Lawmakers have taken several stabs at stabilizing the state’s insurance market, but many insurers and policyholders haven’t reaped the benefits — yet.
Attorneys Scott Shelton and Aram Megerian of the law firm Cole Scott & Kissane, who represent insurers in civil litigation, told attendees at the 2023 Florida Chamber Insurance Summit that the impacts of the recent tort reform bill and other legislative interventions are starting to trickle through the court system.
There are only a couple of barriers remaining, one of them being the resolution of cases filed before those laws went into effect.
“One of the things that we’re seeing for sure, is there was a COVID backlog, and that still exists in civil litigation,” Megerian said. “The courts are trying to push it as fast and as quickly as they can. That doesn’t mean that it’s going to move as quickly as we’d like, but they’re pushing as hard as they can with a significant backlog.”
While the pandemic added to the backlog, Megerian said there was already a glut of property insurance cases in the courts.
“There are so many old property cases, whether it’s a cast iron pipe case or Hurricane Irma cases, that still exist in the pipeline, for lack of a better term, and you see a lot of circuit court judges getting frustrated with the number of property cases that fall on their courtroom, almost like when people got very frustrated with the mortgage cases back about seven or eight years ago right before COVID,” he said.
Megarian also said AOB reforms are starting to bear fruit as well. AOB, or assignment of benefits, is a legal process that allows policyholders to sign over their insurance benefits to a third party in exchange for a quick repair.
Lawmakers in 2019 passed an AOB reform package that placed significant restrictions on the practice, which insurers argued inflated claims settlements and, as a result, drove up premium costs for consumers statewide.
“What we’re starting to see is with the elimination of AOB, and the elimination of AOB lawsuits especially, we’re starting to see a clear outcome with what I would consider the low-level plaintiffs’ attorneys — who were just filing cases and didn’t know how to push them — they’re dismissing cases left and right. That is a very positive sign,” Megarian said.
He noted that the “velocity” of case filings — how quickly they flow in following a storm — is falling and that rulings have been less onerous for insurers.
“I think, as a rule, we’re seeing much better rulings and much more sound rulings from all the districts,” he said. “We still have not really had the Supreme Court weigh in just yet. But we do anticipate getting some rulings that are much more positive than what we’ve had over the last 30 years.”

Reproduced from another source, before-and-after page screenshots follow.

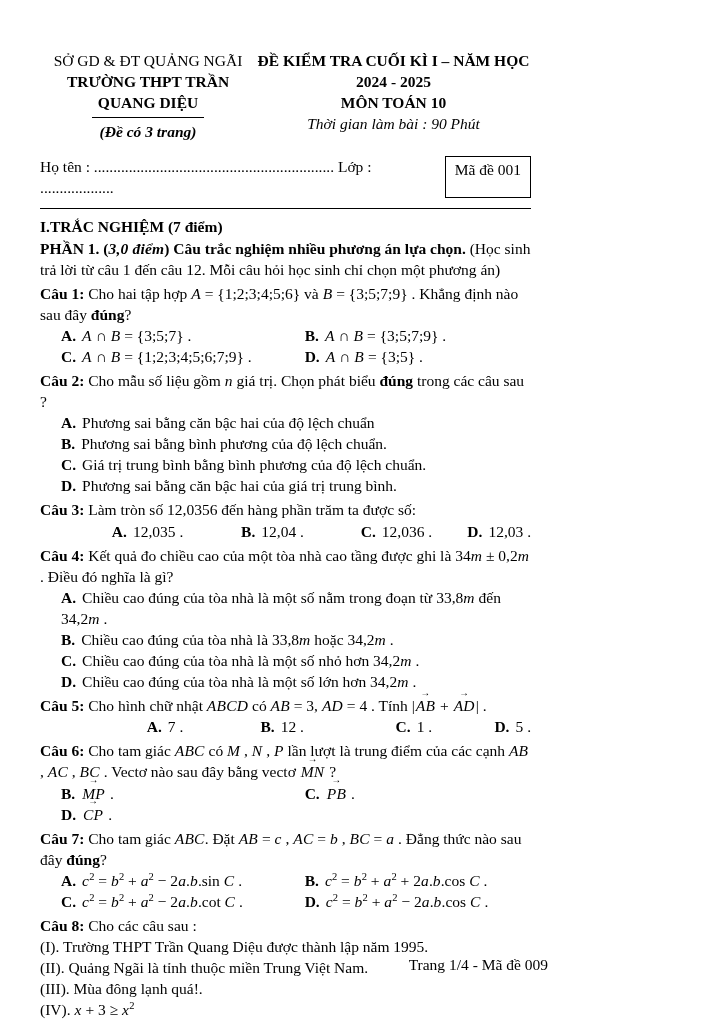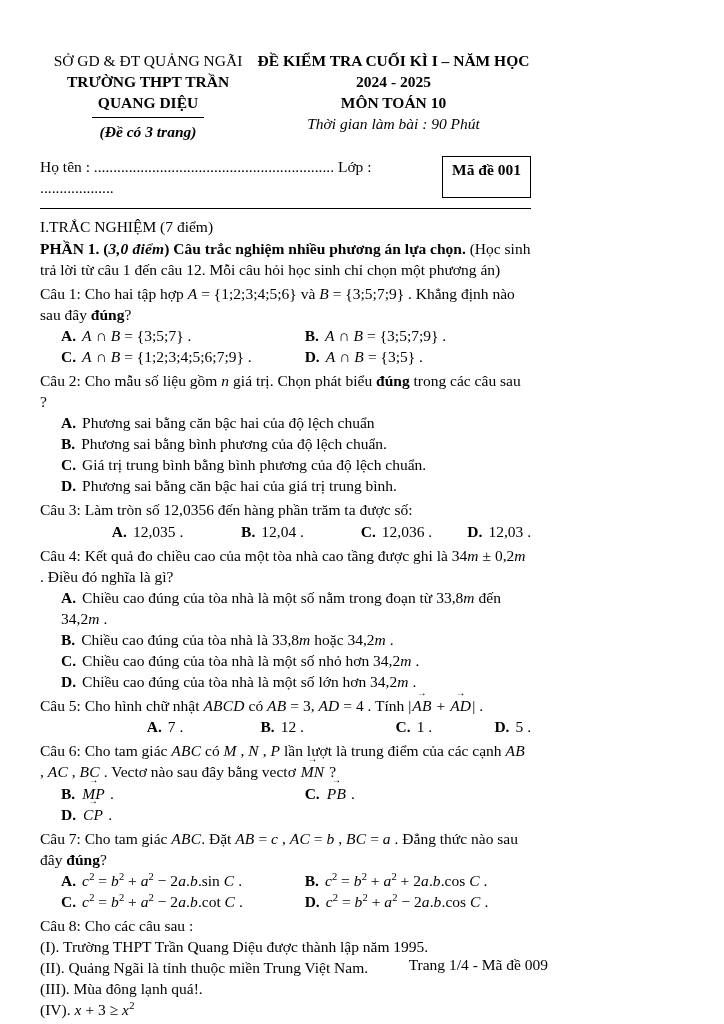--- a/index.html
+++ b/index.html
@@ -14,29 +14,29 @@
 
   .header { display:flex; }
   .header-left { width:44%; text-align:center; }
   .header-right { width:56%; text-align:center; }
   .b { font-weight:bold; }
   .i { font-style:italic; }
   .bi { font-weight:bold; font-style:italic; }
   .hr-short { width:112px; border-top:1.2px solid #000; margin:4px auto 3px auto; }
 
   .student-row { display:flex; justify-content:space-between; margin-top:14px; }
-  .code-box { border:1.2px solid #000; padding:2px 9px; font-weight:bold; white-space:nowrap; }
+  .code-box { border:1.2px solid #000; padding:2px 9px; font-weight:normal; white-space:nowrap; }
 
   .rule { border-top:1.7px solid #000; margin-top:10px; margin-bottom:7px; }
 
-  .section-title { font-weight:normal; }
+  .section-title { font-weight:bold; }
   .part-desc { margin-bottom:3px; }
 
   .question { margin-bottom:3px; }
-  .q-label { font-weight:normal; }
+  .q-label { font-weight:bold; }
   .q-line { }
   .options { display:grid; padding-left:21px; column-gap:6px; }
   .cols-1 { grid-template-columns:1fr; }
   .cols-2 { grid-template-columns:1.05fr 1fr; }
   .cols-4 { grid-template-columns:1.12fr 1.05fr 1.12fr 0.85fr;text-align:right; }
   .opt-label { font-weight:bold; margin-right:6px; }
 
   i, .vec { letter-spacing:0.2px; }
   sup { font-size:68%; line-height:0; }
   .vec { position:relative; display:inline-block; font-style:italic; padding:0 1px; }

Shelton added that tort law changes are starting to shift the perception that Florida is a “judicial hellhole.” The American Tort Reform Association, which bestows the designation, said last week that it no longer applies following the implementation of this year’s torts bill and separate legislation placing restrictions on legal ads placed by personal injury firms that were framed as “medical alerts.”
“Before March 2023, Florida was referred to as a pure comparative fault state, meaning, to boil up everybody in the room, that is I fall and it’s 70% my fault and the case is worth $50 million dollars we get 30% of that, right? And that’s still a tough number for most people and most companies, particularly insurance companies, to digest,” Shelton said. “That is now going to change.”
The new law dictates that if a personal injury plaintiff is more than 50% at fault, they cannot recover damages from the other party.
“Plaintiffs’ attorneys said ‘that’s terrible, that’s mean and that’s not right for the plaintiffs, who should be given a pro rata share.’ Well, if you look at the rest of the country, it’s actually very consistent with what other jurisdictions do.”